START Records supplied
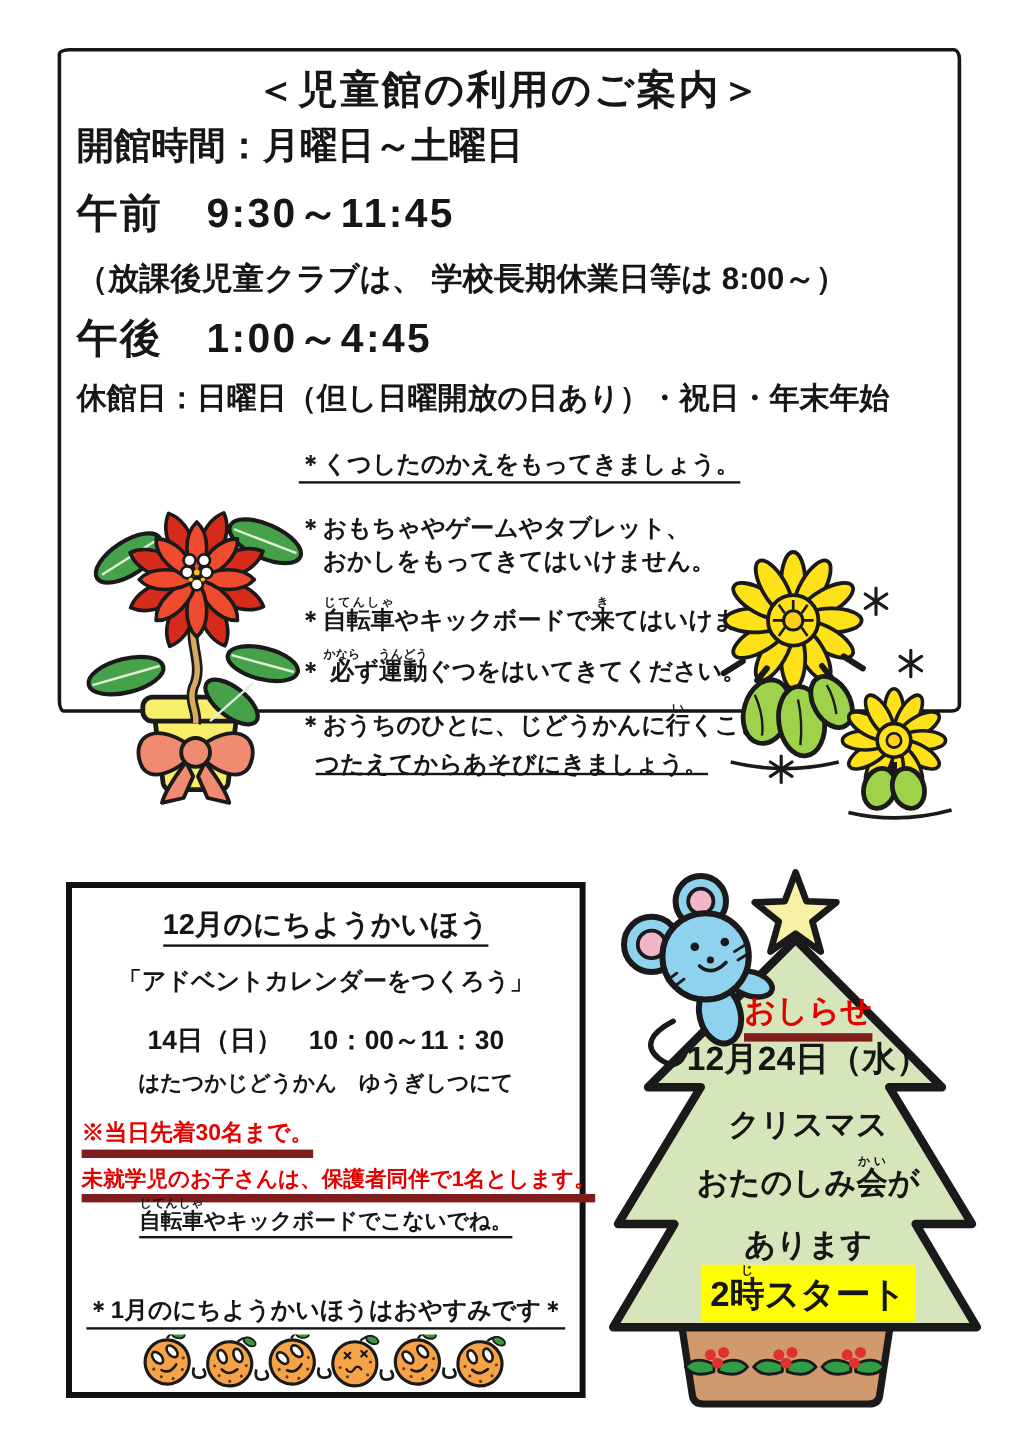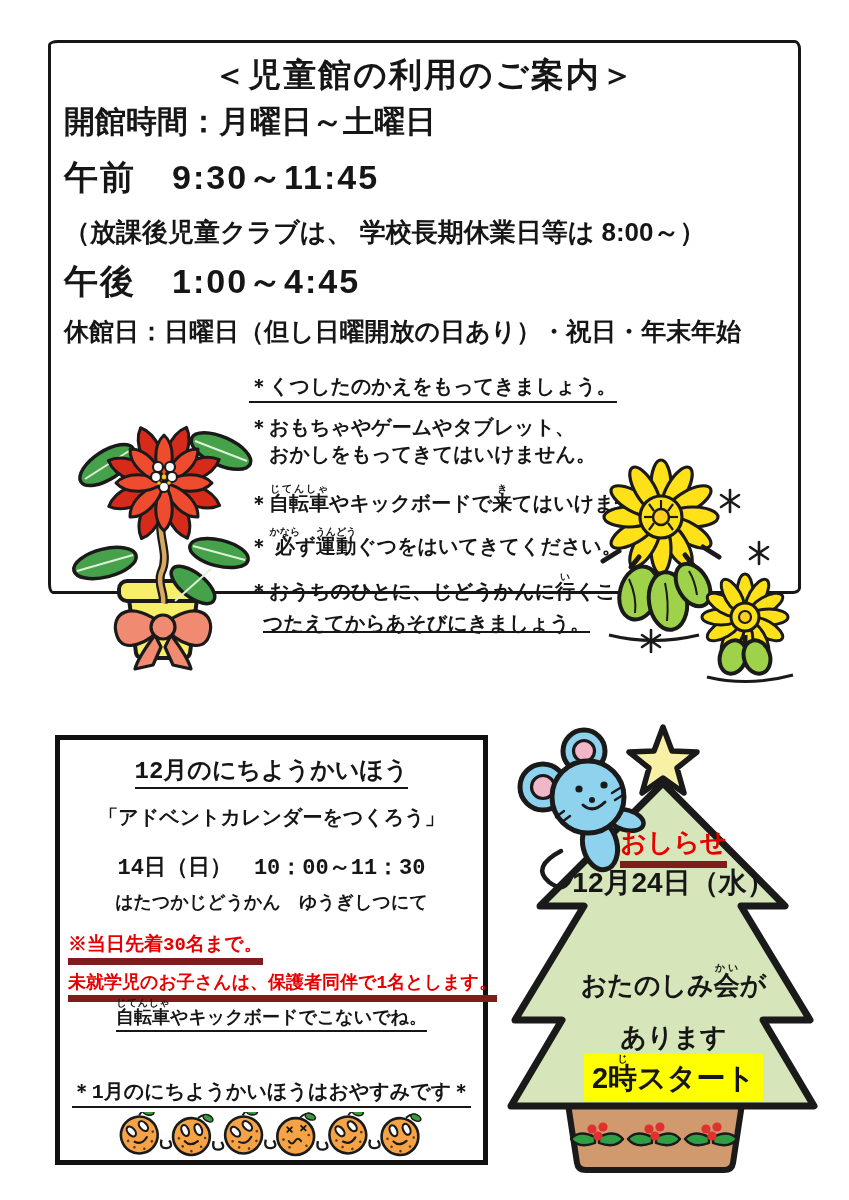--- a/index.html
+++ b/index.html
@@ -23,7 +23,7 @@
   .rules { position:absolute; left:198px; top:330px; width:430px;
     font-size:20px; font-weight:700; }
   .rules p { white-space:nowrap; }
-  .r1  { margin:0 0 11px 0; }
+  .r1  { margin:0 0 24px 0; }
   .r2  { margin:0; }
   .r2b { margin:0 0 16px 20px; }
   .r3  { margin:0 0 10px 0; }

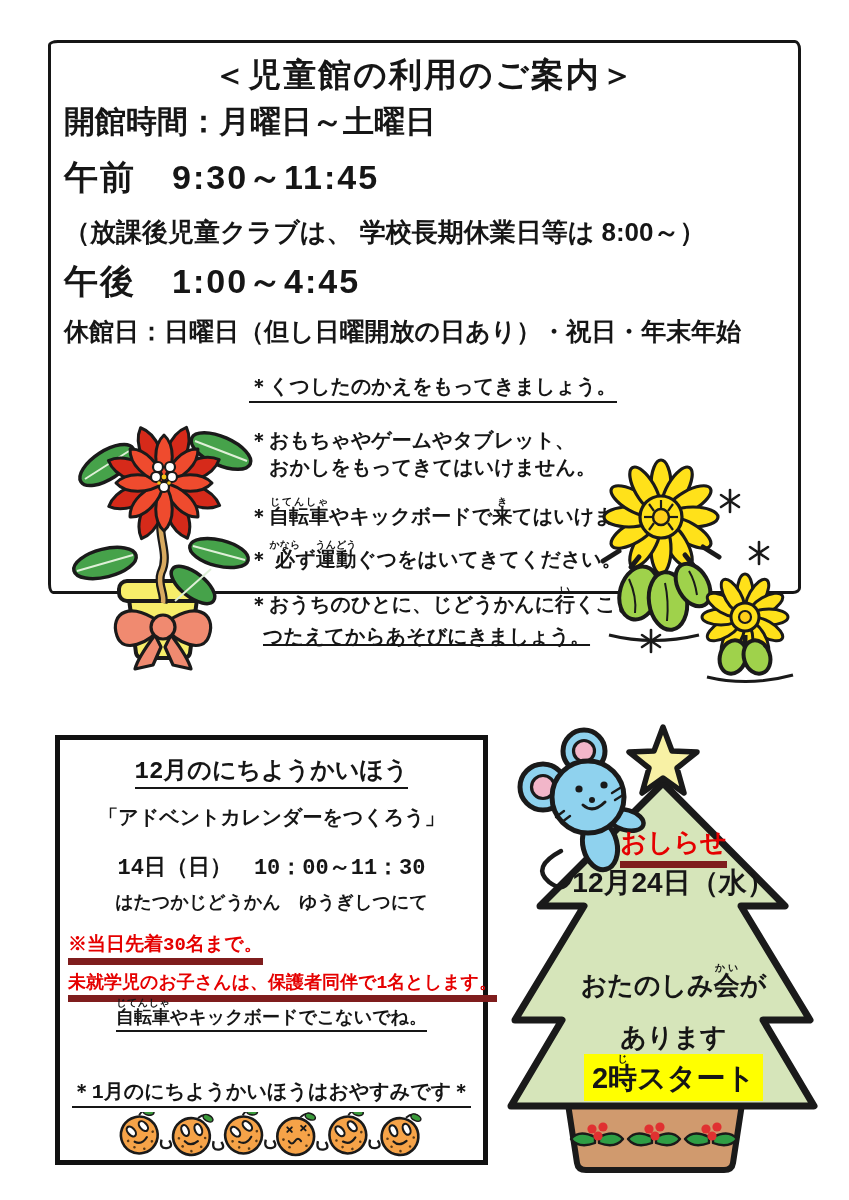--- a/index.html
+++ b/index.html
@@ -43,7 +43,7 @@
   .sunday-box { position:absolute; left:55px; top:735px; width:433px; height:430px;
     background:#fff; border:5px solid #111; }
   .sline { position:absolute; left:0; width:100%; text-align:center;
-    font-weight:700; white-space:nowrap;font-family:Liberation Mono, monospace; }
+    font-weight:700; white-space:nowrap; }
   .s-title    { top:14px;  font-size:24px; }
   .s-event    { top:64px;  font-size:20px; font-weight:600; }
   .s-datetime { top:112px; font-size:22px; }

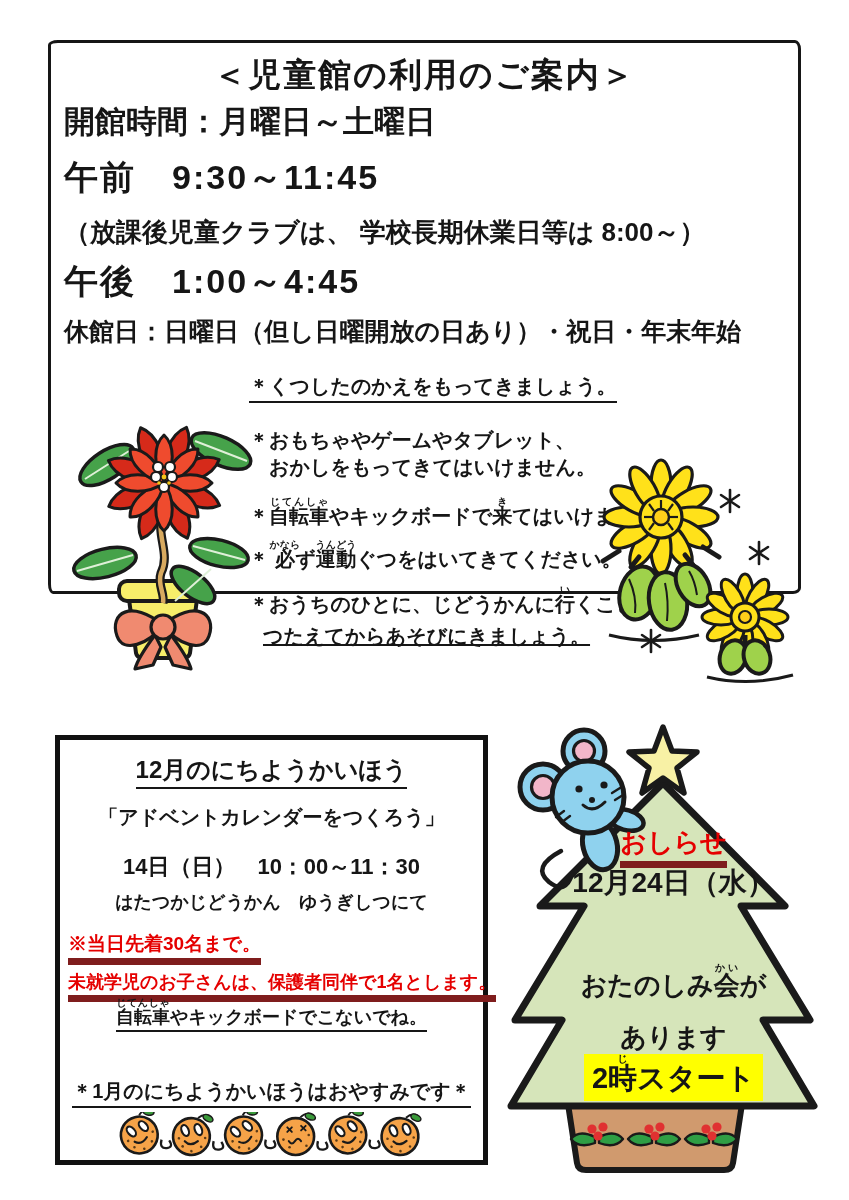--- a/index.html
+++ b/index.html
@@ -363,6 +363,7 @@
 
     <p class="tline t-badge red"><span class="bb-red">おしらせ</span></p>
     <p class="tline t-date">12月24日（水）</p>
+    <p class="tline t-line1">クリスマス</p>
     <p class="tline t-line3">あります</p>
     <p class="tline t-line2"><span>おたのしみ</span><ruby><span>会</span><rt>かい</rt></ruby><span>が</span></p>
     <p class="tline t-start"><span class="hl"><span>2</span><ruby><span>時</span><rt>じ</rt></ruby><span>スタート</span></span></p>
END Records supplied
(Exercise prompt)
No picture belongs in the answer; the rest of the records must be repeated exactly.

(Response to the task)
--- a/index.html
+++ b/index.html
@@ -23,7 +23,7 @@
   .rules { position:absolute; left:198px; top:330px; width:430px;
     font-size:20px; font-weight:700; }
   .rules p { white-space:nowrap; }
-  .r1  { margin:0 0 11px 0; }
+  .r1  { margin:0 0 24px 0; }
   .r2  { margin:0; }
   .r2b { margin:0 0 16px 20px; }
   .r3  { margin:0 0 10px 0; }

--- a/index.html
+++ b/index.html
@@ -43,7 +43,7 @@
   .sunday-box { position:absolute; left:55px; top:735px; width:433px; height:430px;
     background:#fff; border:5px solid #111; }
   .sline { position:absolute; left:0; width:100%; text-align:center;
-    font-weight:700; white-space:nowrap;font-family:Liberation Mono, monospace; }
+    font-weight:700; white-space:nowrap; }
   .s-title    { top:14px;  font-size:24px; }
   .s-event    { top:64px;  font-size:20px; font-weight:600; }
   .s-datetime { top:112px; font-size:22px; }

--- a/index.html
+++ b/index.html
@@ -363,6 +363,7 @@
 
     <p class="tline t-badge red"><span class="bb-red">おしらせ</span></p>
     <p class="tline t-date">12月24日（水）</p>
+    <p class="tline t-line1">クリスマス</p>
     <p class="tline t-line3">あります</p>
     <p class="tline t-line2"><span>おたのしみ</span><ruby><span>会</span><rt>かい</rt></ruby><span>が</span></p>
     <p class="tline t-start"><span class="hl"><span>2</span><ruby><span>時</span><rt>じ</rt></ruby><span>スタート</span></span></p>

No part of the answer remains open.